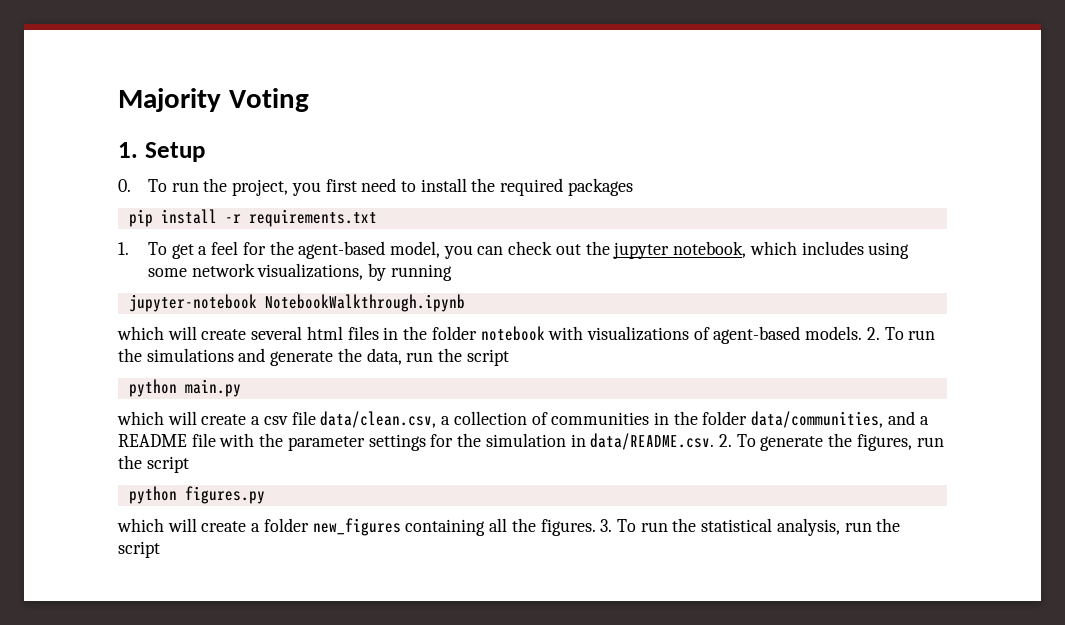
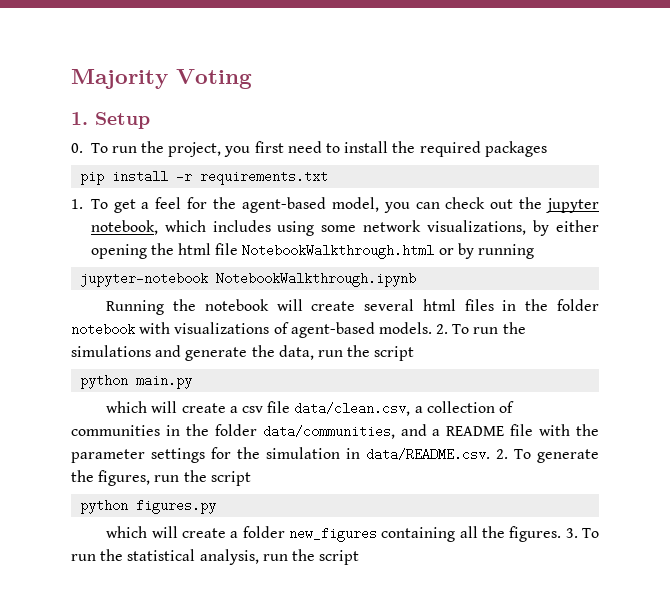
- 1. To get a feel for the agent-based model, you can check out the jupyter notebook, which includes using some network visualizations, by running
+ 1. To get a feel for the agent-based model, you can check out the jupyter notebook, which includes using some network visualizations, by either opening the html file NotebookWalkthrough.html or by running
- which will create several html files in the folder notebook with visualizations of agent-based models.
+ Running the notebook will create several html files in the folder notebook with visualizations of agent-based models.

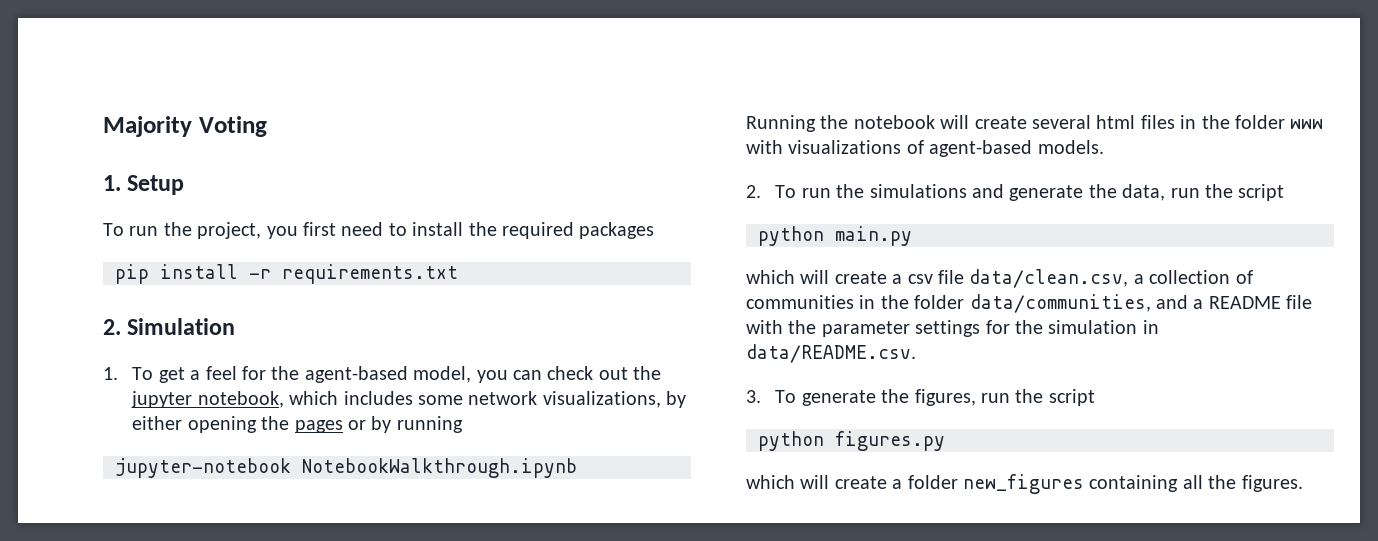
- 0. To run the project, you first need to install the required packages
+ To run the project, you first need to install the required packages
+ 2. Simulation
- 1. To get a feel for the agent-based model, you can check out the jupyter notebook, which includes using some network visualizations, by either opening the html file NotebookWalkthrough.html or by running
+ 1. To get a feel for the agent-based model, you can check out the jupyter notebook, which includes some network visualizations, by either opening the pages or by running
- Running the notebook will create several html files in the folder notebook with visualizations of agent-based models. 2. To run the simulations and generate the data, run the script
+ Running the notebook will create several html files in the folder www with visualizations of agent-based models.
+ 2. To run the simulations and generate the data, run the script
- which will create a csv file data/clean.csv, a collection of communities in the folder data/communities, and a README file with the parameter settings for the simulation in data/README.csv. 2. To generate the figures, run the script
+ which will create a csv file data/clean.csv, a collection of communities in the folder data/communities, and a README file with the parameter settings for the simulation in data/README.csv.
+ 3. To generate the figures, run the script
- 3. To run the statistical analysis, run the script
◆ ◆ ◆
* [About this exercise] Give the records again exactly as they stand, so that only the pictures are missing.

* [Answer section]
- 1. To get a feel for the agent-based model, you can check out the jupyter notebook, which includes using some network visualizations, by running
+ 1. To get a feel for the agent-based model, you can check out the jupyter notebook, which includes using some network visualizations, by either opening the html file NotebookWalkthrough.html or by running
- which will create several html files in the folder notebook with visualizations of agent-based models.
+ Running the notebook will create several html files in the folder notebook with visualizations of agent-based models.

- 0. To run the project, you first need to install the required packages
+ To run the project, you first need to install the required packages
+ 2. Simulation
- 1. To get a feel for the agent-based model, you can check out the jupyter notebook, which includes using some network visualizations, by either opening the html file NotebookWalkthrough.html or by running
+ 1. To get a feel for the agent-based model, you can check out the jupyter notebook, which includes some network visualizations, by either opening the pages or by running
- Running the notebook will create several html files in the folder notebook with visualizations of agent-based models. 2. To run the simulations and generate the data, run the script
+ Running the notebook will create several html files in the folder www with visualizations of agent-based models.
+ 2. To run the simulations and generate the data, run the script
- which will create a csv file data/clean.csv, a collection of communities in the folder data/communities, and a README file with the parameter settings for the simulation in data/README.csv. 2. To generate the figures, run the script
+ which will create a csv file data/clean.csv, a collection of communities in the folder data/communities, and a README file with the parameter settings for the simulation in data/README.csv.
+ 3. To generate the figures, run the script
- 3. To run the statistical analysis, run the script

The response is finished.